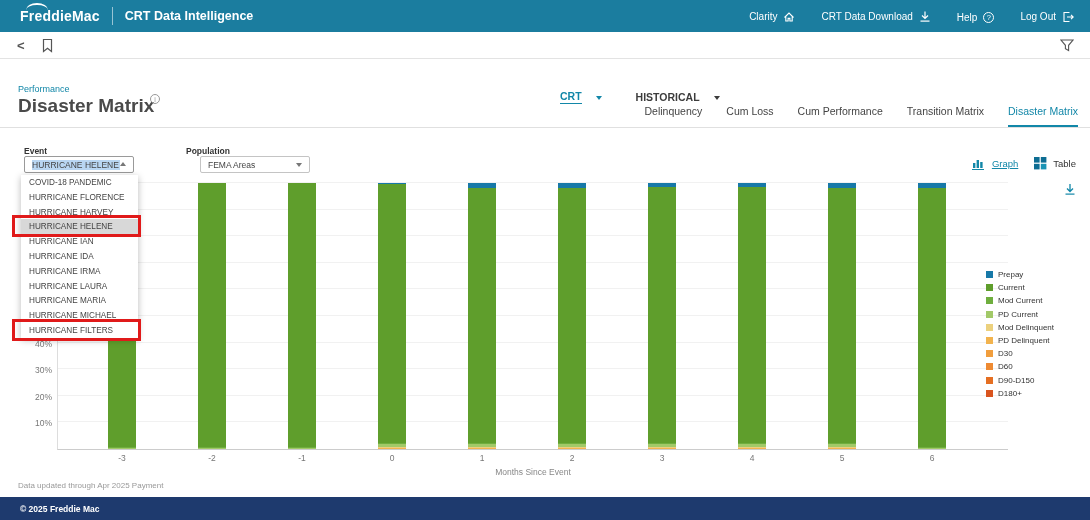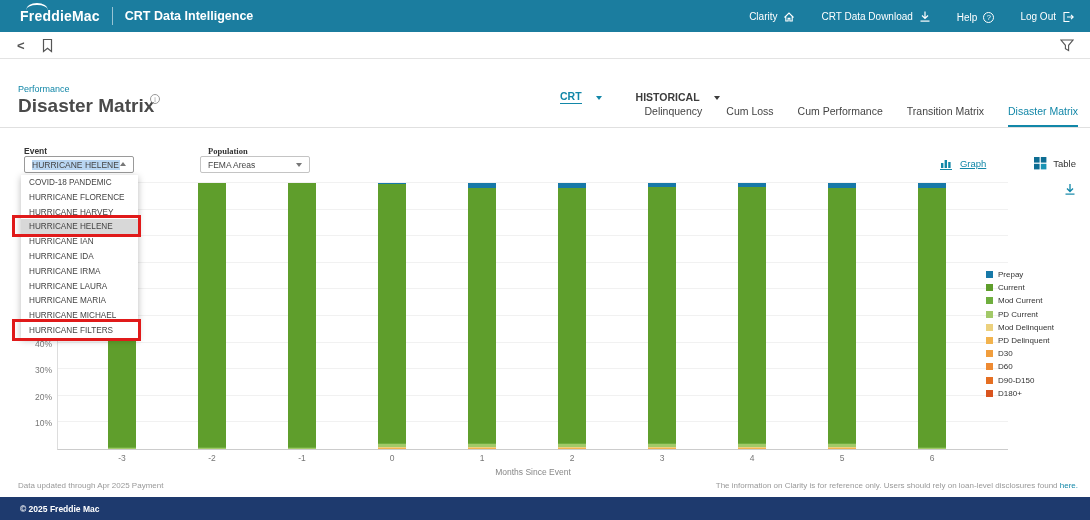--- a/index.html
+++ b/index.html
@@ -54,21 +54,21 @@
 
   
   .ctl-label { position:absolute; font-size:8.5px; font-weight:bold; color:#333; }
   .select-box { position:absolute; height:17px; background:#fff; border:1px solid #c4c4c4; border-radius:2px;
                 display:flex; align-items:center; font-size:8.5px; color:#444; padding:0 7px; cursor:pointer; }
   .select-box .val { flex:1; white-space:nowrap; overflow:hidden; }
   .select-box .val.selected-text { background:#b9d6f2; }
   .caret-up { width:0; height:0; border:3.5px solid transparent; border-bottom:4.5px solid #777; margin-bottom:4px; }
   .caret-dn-sm { width:0; height:0; border:3.5px solid transparent; border-top:4.5px solid #777; margin-top:4px; }
 
-  .view-toggles { position:absolute; right:14px; top:157px; display:flex; gap:48px; align-items:center; }
+  .view-toggles { position:absolute; right:14px; top:157px; display:flex; gap:16px; align-items:center; }
   .view-toggle { display:flex; align-items:center; gap:6px; font-size:9.5px; cursor:pointer; }
   .view-toggle .lbl-graph { color:#1287a8; text-decoration:underline; }
   .view-toggle .lbl-table { color:#333; }
   .chart-download { position:absolute; right:14px; top:182px; cursor:pointer; }
 
   
   .plot-area { position:absolute; left:57px; top:183px; width:951px; height:267px;
                border-left:1px solid #ddd; border-bottom:1px solid #ccc; }
   .gridline { position:absolute; left:0; width:100%; height:1px; background:#f1f1f1; }
   .y-label { position:absolute; left:-40px; width:34px; text-align:right; font-size:8.5px; color:#777;
@@ -185,21 +185,21 @@
         <div class="tab active">Disaster Matrix</div>
       </div>
   </div>
 
   <div class="ctl-label" style="left:24px; top:146px;">Event</div>
   <div class="select-box" style="left:24px; top:156px; width:110px; border-color:#9a9a9a;">
     <span class="val selected-text">HURRICANE HELENE</span>
     <span class="caret-up"></span>
   </div>
 
-  <div class="ctl-label" style="left:208px; top:146px;font-family:Liberation Serif, serif;">Population</div>
+  <div class="ctl-label" style="left:186px; top:146px;">Population</div>
   <div class="select-box" style="left:200px; top:156px; width:110px;">
     <span class="val">FEMA Areas</span>
     <span class="caret-dn-sm"></span>
   </div>
 
   <div class="view-toggles">
     <div class="view-toggle">
       <svg width="14" height="12" viewBox="0 0 14 12">
         <rect x="1" y="5" width="2.4" height="5" fill="#1287a8"></rect>
         <rect x="4.6" y="2" width="2.4" height="8" fill="#1287a8"></rect>
@@ -379,23 +379,20 @@
       <div class="dd-item">HURRICANE IAN</div>
       <div class="dd-item">HURRICANE IDA</div>
       <div class="dd-item">HURRICANE IRMA</div>
       <div class="dd-item">HURRICANE LAURA</div>
       <div class="dd-item">HURRICANE MARIA</div>
       <div class="dd-item">HURRICANE MICHAEL</div>
       <div class="dd-item">HURRICANE FILTERS</div>
     </div>
 
   <div class="footnote-left">Data updated through Apr 2025 Payment</div>
-  <div class="footnote-right">
-    <span>The information on Clarity is for reference only. Users should rely on loan-level disclosures found </span><span class="link">here.</span>
-  </div>
 
   <div class="bottombar" style="background: rgb(30, 58, 110);">
     <span class="bb-copy">© 2025 Freddie Mac</span>
   </div>
 
 <div class="anno-box" style="left: 12px; top: 215.455px; width: 129px; height: 21.8182px; border-color: rgb(224, 26, 26);"></div>
     <div class="anno-box" style="left: 12px; top: 319.182px; width: 129px; height: 21.8182px; border-color: rgb(224, 26, 26);"></div>
   </div>
 
 </body></html>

About this task - Beginning with the line containing "position:absolute; font-size:8.5px; font-weight:bold;" and ending with the line containing "solid #c4c4c4; border-radius:2px;", extract those lines exactly from the listing above, and only those.

The completed task -
   .ctl-label { position:absolute; font-size:8.5px; font-weight:bold; color:#333; }
   .select-box { position:absolute; height:17px; background:#fff; border:1px solid #c4c4c4; border-radius:2px;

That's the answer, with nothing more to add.